──────── RECORDS TO PROCESS

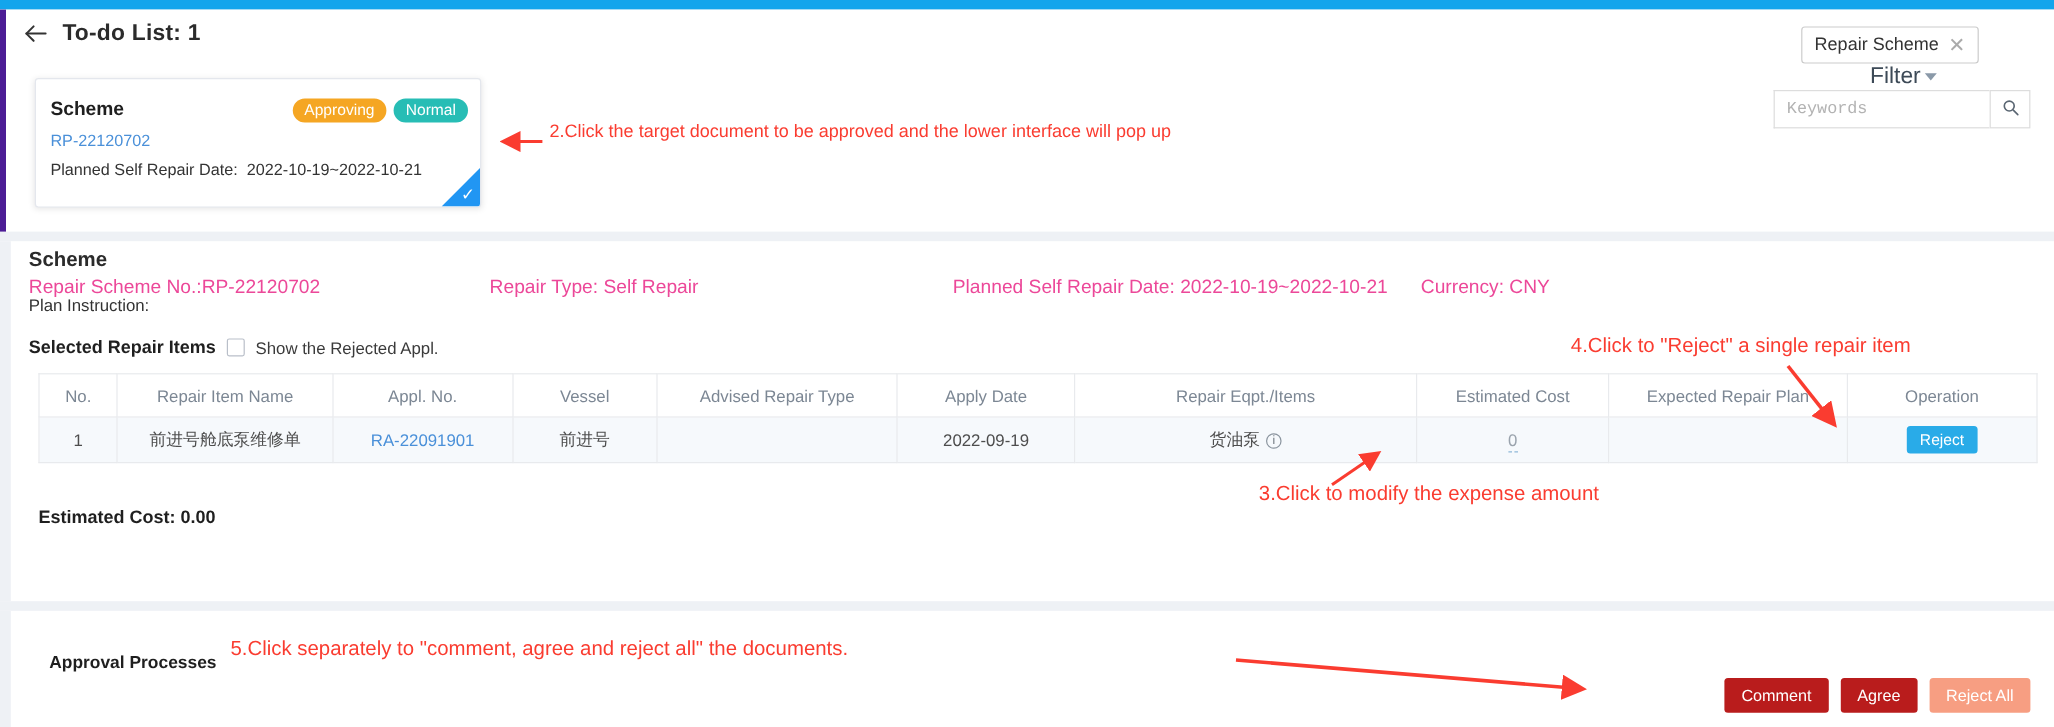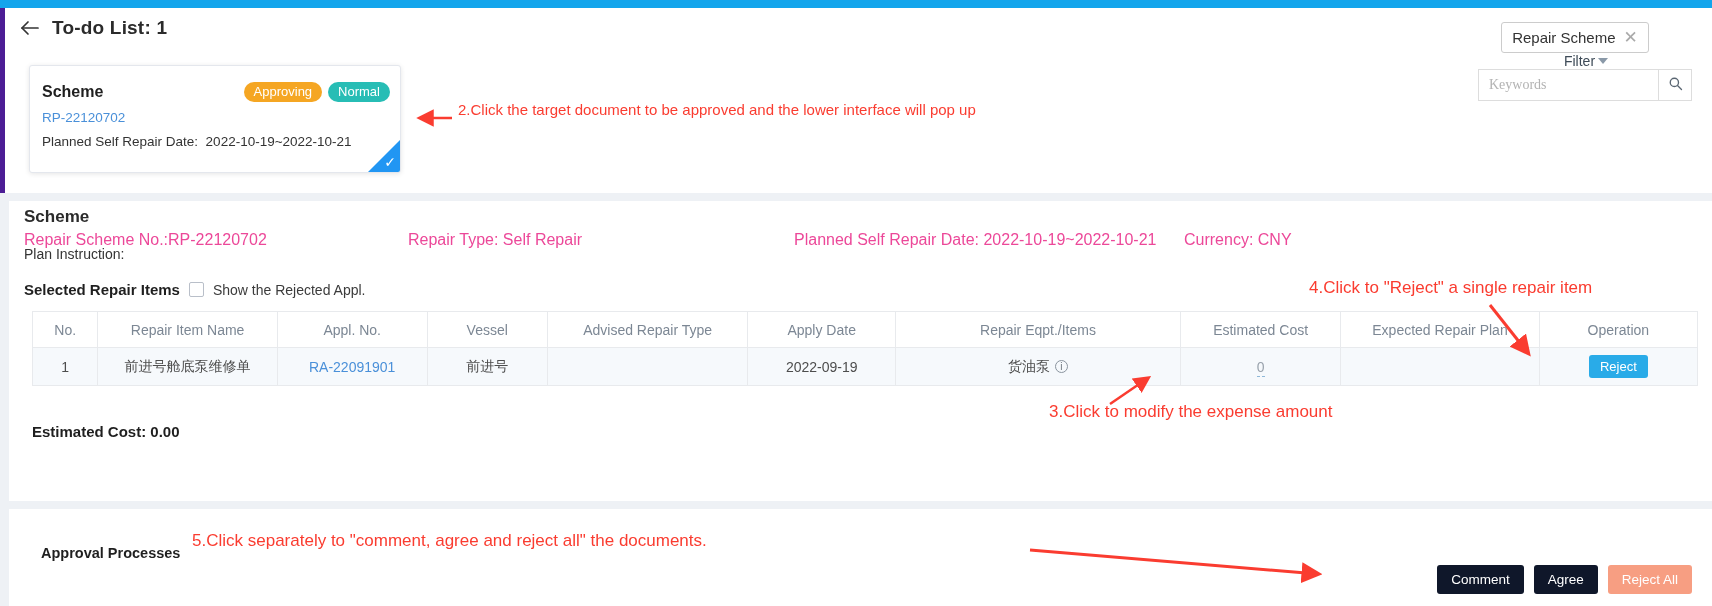--- a/index.html
+++ b/index.html
@@ -37,35 +37,35 @@
     position:absolute; right:20px; top:14px; display:flex; align-items:center;flex-direction:column;
   }
   .tag-box {
     display:flex; align-items:center; gap:8px;
     border:1px solid #ccc; border-radius:3px;
     padding:5px 10px; font-size:15px; color:#333;
     background:#fff; height:31px;
   }
   .tag-x { color:#aaa; font-size:17px; line-height:1; cursor:pointer; }
   .filter-btn {
-    margin-left:22px; font-size:14px; color:#3d4a57; display:flex; align-items:center;
+    margin-left:22px; font-size:19px; color:#3d4a57; display:flex; align-items:center;
     cursor:pointer;
   }
   .caret-down {
     display:inline-block; margin-left:3px;
     border-left:5px solid transparent; border-right:5px solid transparent;
     border-top:6px solid #8a99a8;
   }
   .search-wrap {
     margin-left:20px; display:flex; height:32px; align-items:stretch;
   }
   .search-input {
     width:180px; border:1px solid #ddd; border-right:none;
     padding:0 10px; font-size:14px; color:#333; outline:none;
-    font-family:Liberation Serif, serif; background:#fff;
+    font-family:Liberation Mono, monospace; background:#fff;
   }
   .search-input::placeholder { color:#b3b3b3; }
   .search-btn {
     width:34px; border:1px solid #ddd; background:#fff; cursor:pointer;
     display:flex; align-items:center; justify-content:center;
   }
 
   
   .scheme-card {
     position:absolute; left:24px; top:57px; width:372px; height:108px;
@@ -178,21 +178,21 @@
   .approval-label {
     position:absolute; left:32px; top:36px; font-size:14.5px; font-weight:bold; color:#1f1f1f;
   }
   .bot-actions {
     position:absolute; right:20px; top:56px; display:flex; gap:10px;
   }
   .btn {
     border:none; border-radius:3px; color:#fff; font-size:13.5px;
     padding:7px 14px; cursor:pointer; font-family:"Liberation Sans", sans-serif;
   }
-  .btn-blue { background:#0f172a; }
+  .btn-blue { background:#b91c1c; }
   .btn-salmon { background:#f79e82; }
 
   
   .anno {
     position:absolute; color:#fa3c30; font-size:15px; white-space:nowrap;
     font-family:"Liberation Sans", sans-serif;
   }
   .a2 { left:458px; top:101px; }
   .a4 { left:1309px; top:278px; font-size:17px; }
   .a3 { left:1049px; top:402px; font-size:17px; }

────────────────

TASK INSTRUCTIONS >> The entries above hold the needed span. Transcribe exactly the lines from the one with "font-size:19px; color:#3d4a57; display:flex; align-items:center;" to the one with "-178,21 +178,21 @@", both included.

OUTPUT FOR THIS TASK >>
+    margin-left:22px; font-size:19px; color:#3d4a57; display:flex; align-items:center;
     cursor:pointer;
   }
   .caret-down {
     display:inline-block; margin-left:3px;
     border-left:5px solid transparent; border-right:5px solid transparent;
     border-top:6px solid #8a99a8;
   }
   .search-wrap {
     margin-left:20px; display:flex; height:32px; align-items:stretch;
   }
   .search-input {
     width:180px; border:1px solid #ddd; border-right:none;
     padding:0 10px; font-size:14px; color:#333; outline:none;
-    font-family:Liberation Serif, serif; background:#fff;
+    font-family:Liberation Mono, monospace; background:#fff;
   }
   .search-input::placeholder { color:#b3b3b3; }
   .search-btn {
     width:34px; border:1px solid #ddd; background:#fff; cursor:pointer;
     display:flex; align-items:center; justify-content:center;
   }
 
   
   .scheme-card {
     position:absolute; left:24px; top:57px; width:372px; height:108px;
@@ -178,21 +178,21 @@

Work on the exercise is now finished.